In the long run, increased FCR will almost always reduce contact volume and operating costs, and increase customer satisfaction. It is worthwhile to spend a bit more time on the phone or work a little bit harder on an issue to get a customer’s issue resolved the first time around. Customers will appreciate the extra effort and the balance sheet will reflect it as revenue generated from streamlined contact center operations.

Granted, not every interaction can be handled on first contact. There will always be problems that require further research, work or help. However, advances in technology, improved employee coaching and empowerment, and a carefully scrutinized evaluation process will increase the number of customer contacts that can be resolved on the first attempt. With a higher FCR rate, your employees will have more time to deal with bigger problems appropriately and the promptly satisfied customers who will be even more loyal than the customer who never had a problem in the first place.
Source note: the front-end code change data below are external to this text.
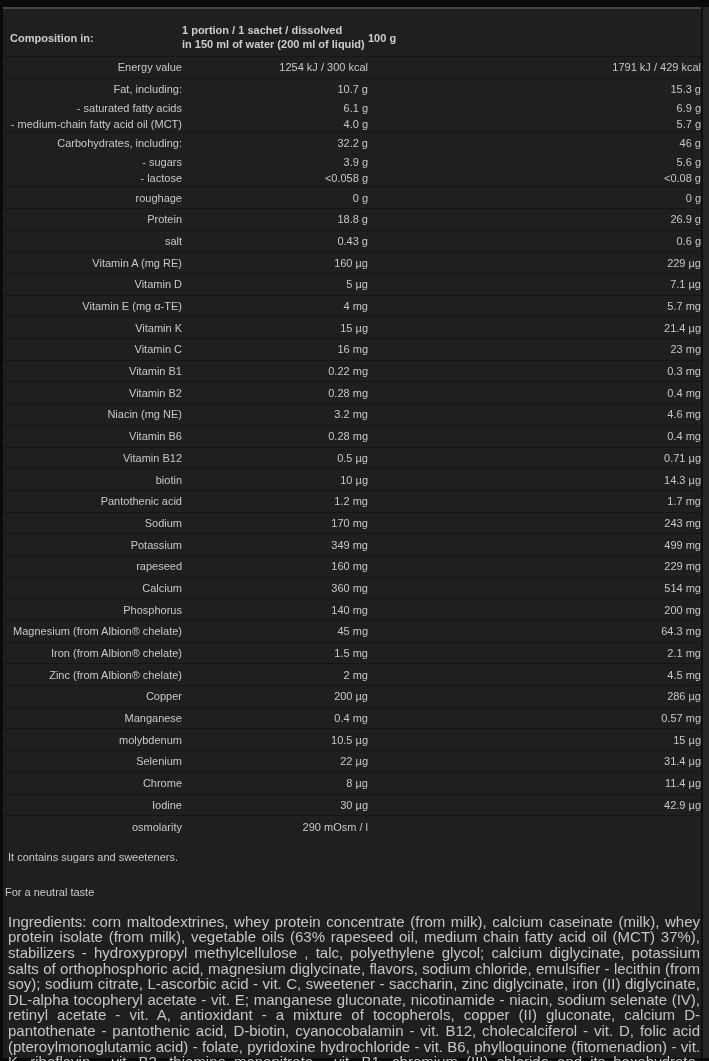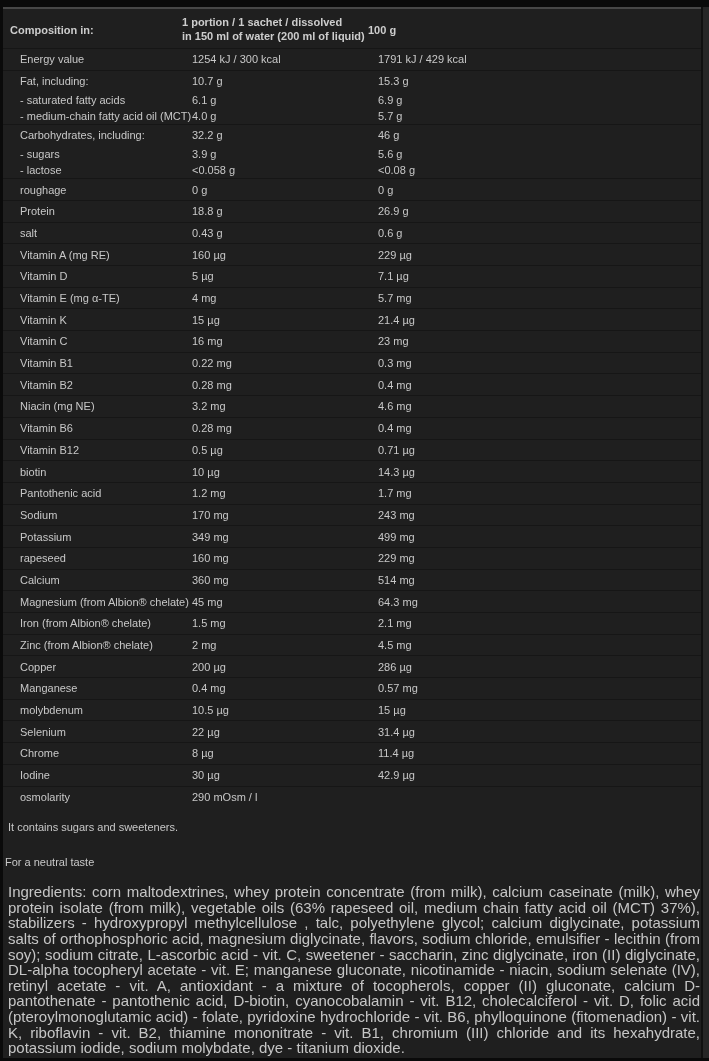"Composition in:" .comp-header { margin-top: none -> 8px }
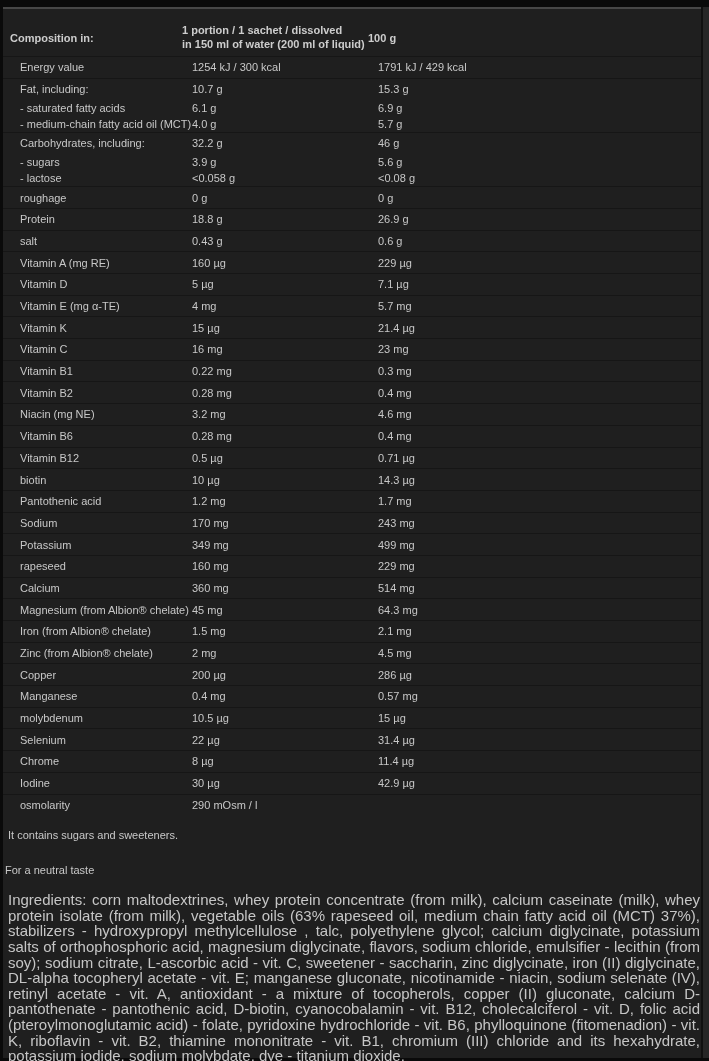"Energy value" .comp-row { padding-left: 17px -> 7px; text-align: none -> right }
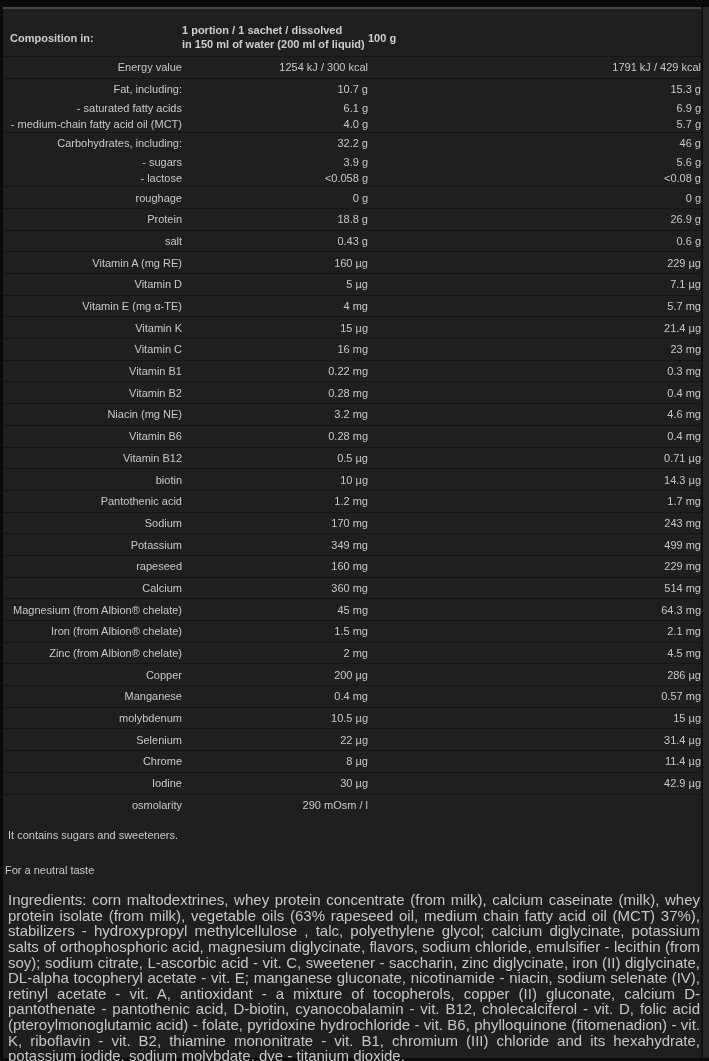"Phosphorus" div.comp-row { html: none -> <div> <div>Phosphorus</div> <div>140 mg</div> <div>200 mg</div> </div> }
According to a benchmarking study by the Ascent Group, the most common method in use today for measuring FCR is to calculate data from customer management (CRM and CIS) systems. Other common methods involve asking FCR questions on call quality monitoring forms and post-contact or recent-contact customer surveys. While CRM system-derived calculations and customer surveys are good for trending FCR performance over time, the information provided is often not directly actionable. Customer survey based methods have another set of limitations – not every customer takes a survey and those that do and indicate that their issue has been resolved may later decide to make additional calls pertaining to the same issue, which then renders related customer survey FCR data invalid.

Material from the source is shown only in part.